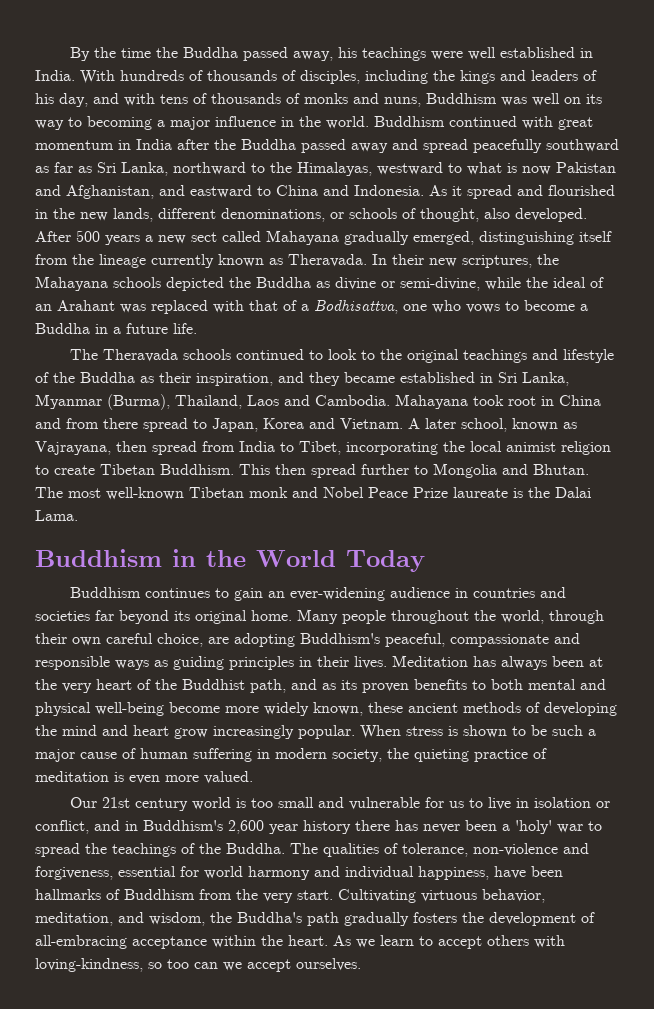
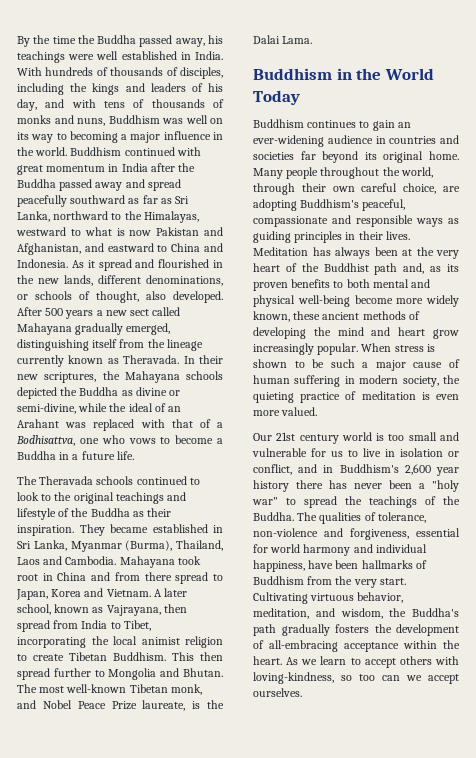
[196,372,340,386] inspiration, and they -> [17,524,105,536] inspiration. They
[249,487,288,498] monk -> [170,684,202,695] monk,
[453,487,508,498] laureate -> [142,700,186,711] laureate,
[250,679,317,693] path, and -> [374,263,425,275] path and,
[515,820,583,834] 'holy' war -> [432,480,459,492] [252,497,278,505] "holy war"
· · · · ·
### Required action
I'd like every record above written out again exactly, without the pictures.

### Result of this exercise
[196,372,340,386] inspiration, and they -> [17,524,105,536] inspiration. They
[249,487,288,498] monk -> [170,684,202,695] monk,
[453,487,508,498] laureate -> [142,700,186,711] laureate,
[250,679,317,693] path, and -> [374,263,425,275] path and,
[515,820,583,834] 'holy' war -> [432,480,459,492] [252,497,278,505] "holy war"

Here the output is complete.